Alcuni sostengono sia necessario affidare taluni servizi a ditte private, riservando agli enti pubblici compiti di controllo, nella speranza che i controllori non siano avidi di bustarelle.
La verità nuda e cruda è che la responsabilità ultima grava sugli elettori. In un sistema democratico ogni popolo ha il governo che si merita. Sta ai cittadini contribuenti ostacolare gli sprechi negando il voto ai partiti che fanno della spesa pubblica à gogo il proprio vessillo. Ai partiti che considerano lo stato, in tutte le sue articolazioni, uno strumento di potere e non una struttura di servizio.

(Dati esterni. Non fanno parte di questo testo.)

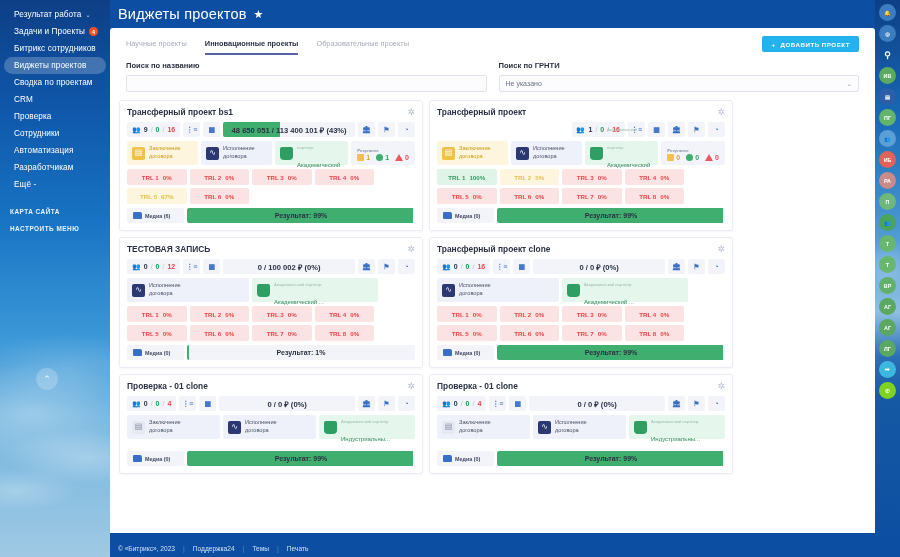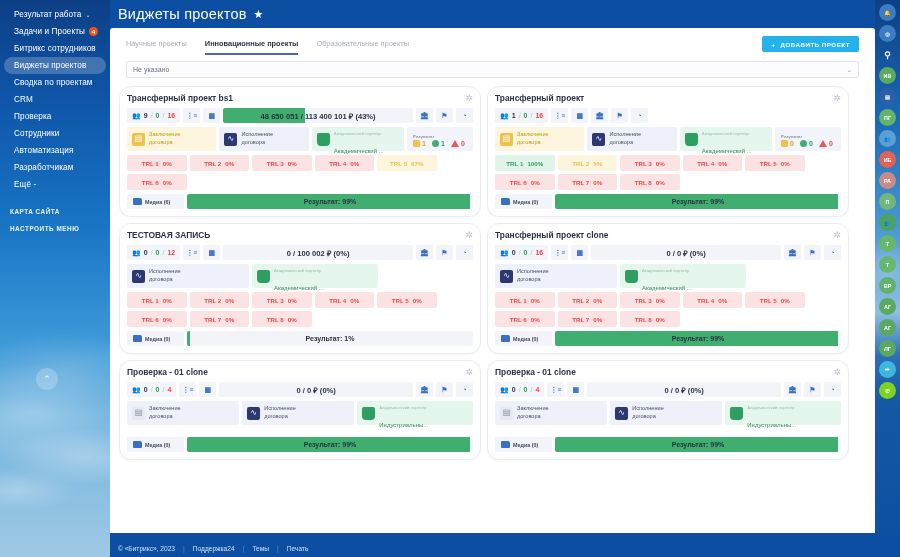--- a/index.html
+++ b/index.html
@@ -91,29 +91,29 @@
     letter-spacing: .5px; display: flex; align-items: center; gap: 5px;
     cursor: pointer; font-family: "Liberation Sans", sans-serif;
   }
 
   
   #cards-area {
     margin: 8px 9px 0 9px; height: 440px;
     display: flex; flex-wrap: wrap; gap: 6px; align-content: flex-start;
   }
   .card {
-    width: 362px; background: #fff; border: 1px solid #e9ecf4;
-    border-radius: 12px; padding: 6px 7px 7px 7px;
+    width: 304px; background: #fff; border: 1px solid #e9ecf4;
+    border-radius: 3px; padding: 6px 7px 7px 7px;
     box-shadow: 0 1px 2px rgba(40,60,110,.05);
   }
   .card-head { display: flex; align-items: center; justify-content: space-between; margin-bottom: 5px; }
   .card-title { font-size: 8.4px; font-weight: bold; color: #2b3144; }
   .gear-icon { color: #b6bcd0; font-size: 9px; cursor: pointer; line-height: 1; }
 
-  .stat-row { display: flex; align-items: stretch; gap: 3px; height: 15px; margin-bottom: 4px; }
+  .stat-row { display: flex; align-items: stretch; gap: 3px; height: 15px; margin-bottom: 4px; justify-content: flex-end; }
   .chip {
     background: #f2f4fa; border-radius: 2px; display: flex; align-items: center;
     justify-content: center; gap: 3px; padding: 0 5px; font-size: 7px; font-weight: bold;
   }
   .chip.icon-only { width: 17px; padding: 0; cursor: pointer; }
   .num-total { color: #2b3144; }
   .num-green { color: #1aa053; }
   .num-red { color: #e8464a; }
   .sep { color: #b9bfd2; font-weight: normal; }
   .money-chip {
@@ -267,20 +267,25 @@
 <div id="content-panel">
 
   <div id="tabs-row">
       <div class="tab">Научные проекты</div>
       <div class="tab active">Инновационные проекты</div>
       <div class="tab">Образовательные проекты</div>
     </div>
 
   <div id="filters-row">
     <div class="filter-col">
+      <div class="filter-label">Поиск по названию</div>
+      <input class="filter-input" value="" style="">
+    </div>
+    <div class="filter-col">
+      <div class="filter-label">Поиск по ГРНТИ</div>
       <div class="filter-input filter-select">
         <span>Не указано</span>
         <span class="chev">⌄</span>
       </div>
     </div>
     <button id="add-project-btn">
       <span>+</span>
       <span>ДОБАВИТЬ ПРОЕКТ</span>
     </button>
   </div>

Noi italiani, nel corso del ventesimo secolo, partiti di tal fatta ne abbiamo conosciuti sin troppi. La lezione, a quanto pare, non l’abbiamo ancora appresa.



2 commenti:

  1. L'articolo afferma grandi verità, ma la soluzione c'è: bisogna azzerare l'evasione fiscale azzerando il prelievo tributario. Lo Stato deve andare avanti solo con le tasse in modo che non ci sia un apparato inutile, sostanzialmente teso a vessare i cittadini. Basta applicare la teoria della condivisione del valore dei beni ed è fatta.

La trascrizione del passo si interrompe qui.